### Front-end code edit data
↓
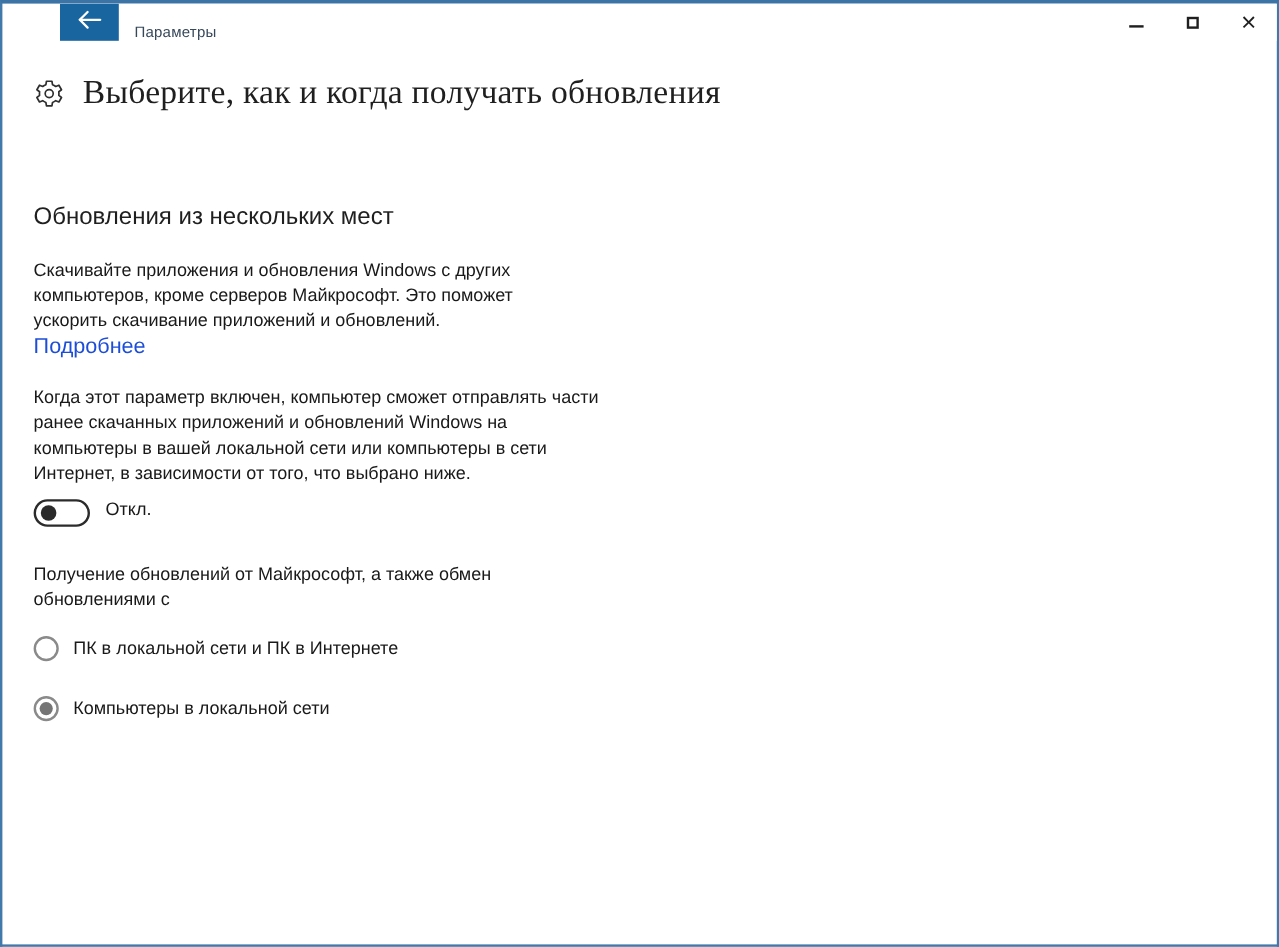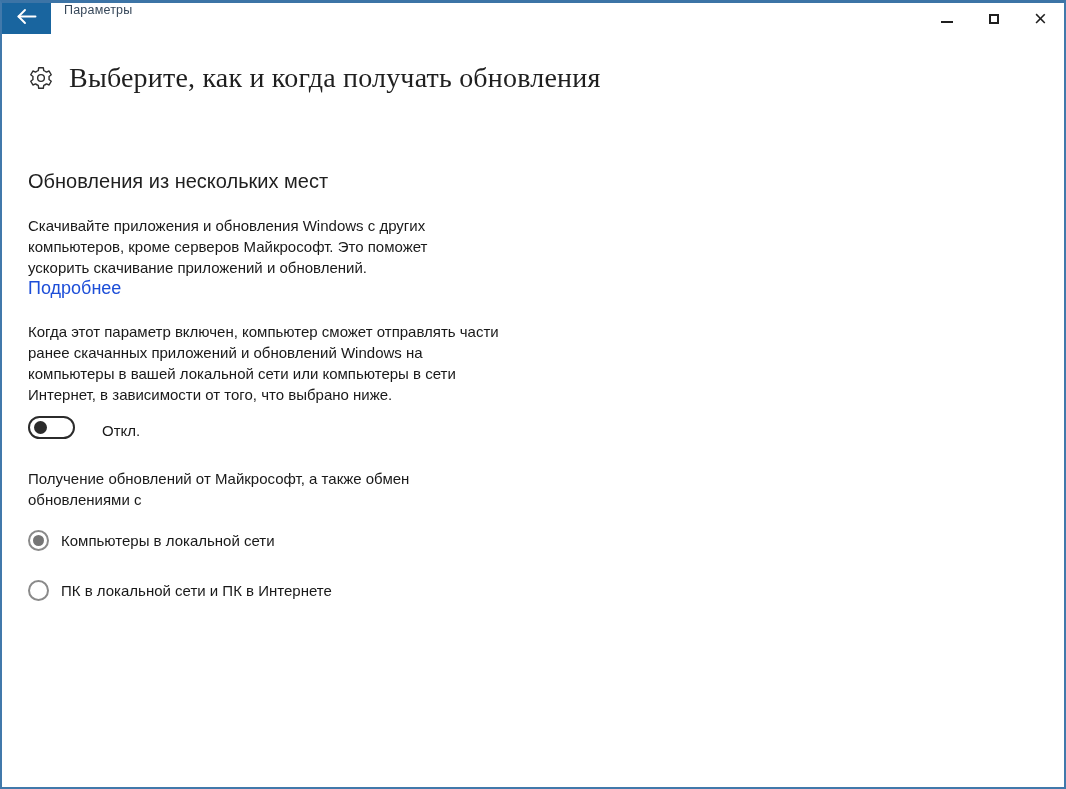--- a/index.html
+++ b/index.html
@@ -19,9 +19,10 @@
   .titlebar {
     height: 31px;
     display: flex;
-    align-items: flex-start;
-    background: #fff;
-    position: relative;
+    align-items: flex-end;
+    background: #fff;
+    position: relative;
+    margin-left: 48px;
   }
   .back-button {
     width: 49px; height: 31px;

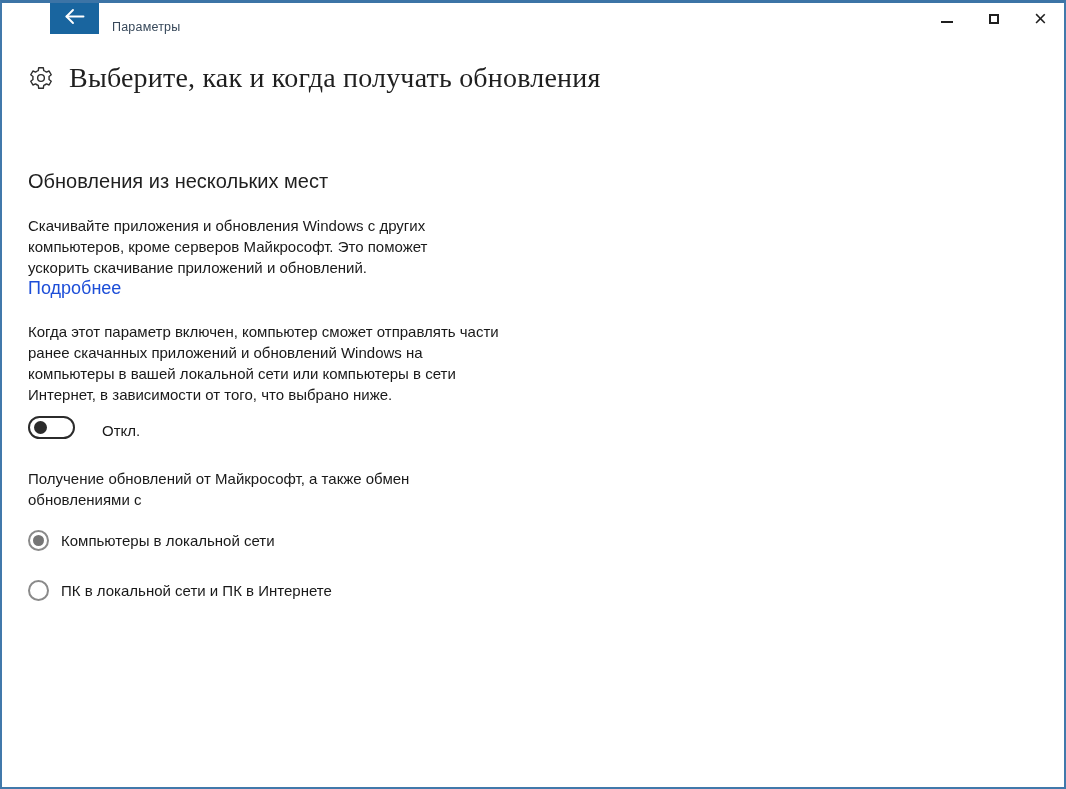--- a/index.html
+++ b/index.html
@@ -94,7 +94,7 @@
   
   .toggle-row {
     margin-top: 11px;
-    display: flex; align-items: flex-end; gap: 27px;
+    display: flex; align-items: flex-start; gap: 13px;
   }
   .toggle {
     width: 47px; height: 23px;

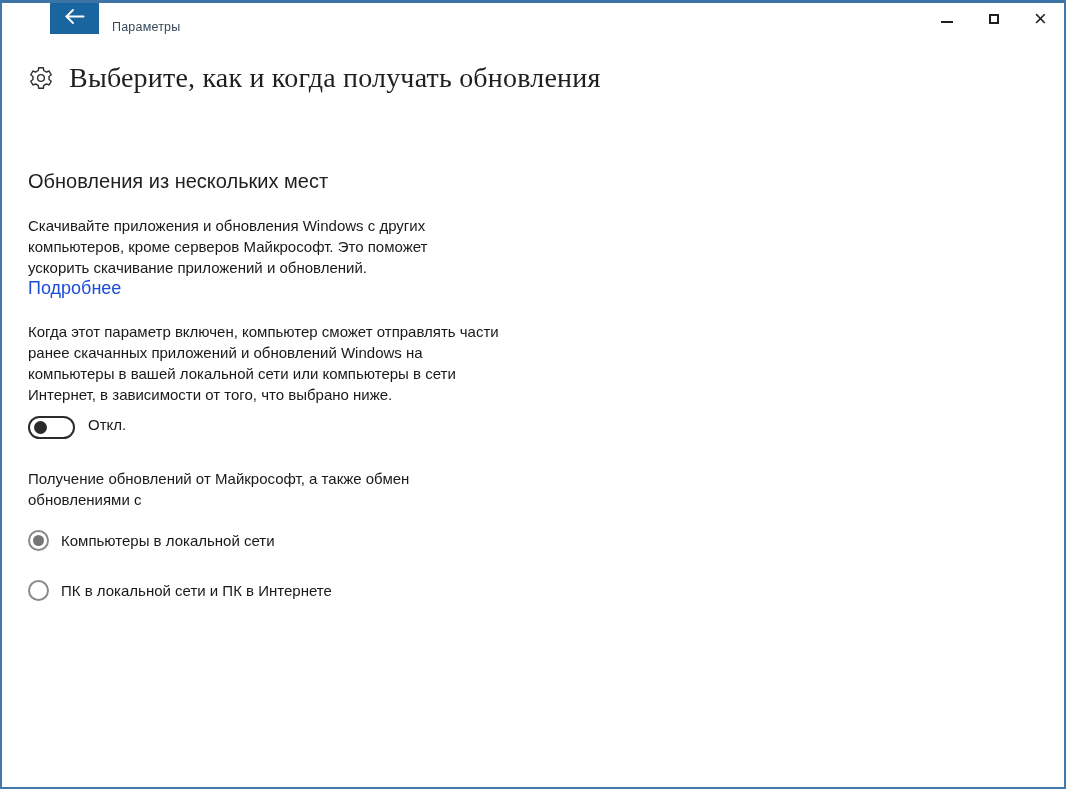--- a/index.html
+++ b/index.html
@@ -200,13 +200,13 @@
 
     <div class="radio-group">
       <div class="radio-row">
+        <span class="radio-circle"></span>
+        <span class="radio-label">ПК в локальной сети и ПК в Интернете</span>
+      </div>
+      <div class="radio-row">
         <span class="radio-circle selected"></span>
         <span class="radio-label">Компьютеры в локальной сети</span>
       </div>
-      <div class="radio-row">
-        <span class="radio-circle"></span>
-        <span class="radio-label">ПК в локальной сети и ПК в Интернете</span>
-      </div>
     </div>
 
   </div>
↑
From the first line to the last, output the records exactly without pictures.

--- a/index.html
+++ b/index.html
@@ -19,9 +19,10 @@
   .titlebar {
     height: 31px;
     display: flex;
-    align-items: flex-start;
-    background: #fff;
-    position: relative;
+    align-items: flex-end;
+    background: #fff;
+    position: relative;
+    margin-left: 48px;
   }
   .back-button {
     width: 49px; height: 31px;

--- a/index.html
+++ b/index.html
@@ -94,7 +94,7 @@
   
   .toggle-row {
     margin-top: 11px;
-    display: flex; align-items: flex-end; gap: 27px;
+    display: flex; align-items: flex-start; gap: 13px;
   }
   .toggle {
     width: 47px; height: 23px;

--- a/index.html
+++ b/index.html
@@ -200,13 +200,13 @@
 
     <div class="radio-group">
       <div class="radio-row">
+        <span class="radio-circle"></span>
+        <span class="radio-label">ПК в локальной сети и ПК в Интернете</span>
+      </div>
+      <div class="radio-row">
         <span class="radio-circle selected"></span>
         <span class="radio-label">Компьютеры в локальной сети</span>
       </div>
-      <div class="radio-row">
-        <span class="radio-circle"></span>
-        <span class="radio-label">ПК в локальной сети и ПК в Интернете</span>
-      </div>
     </div>
 
   </div>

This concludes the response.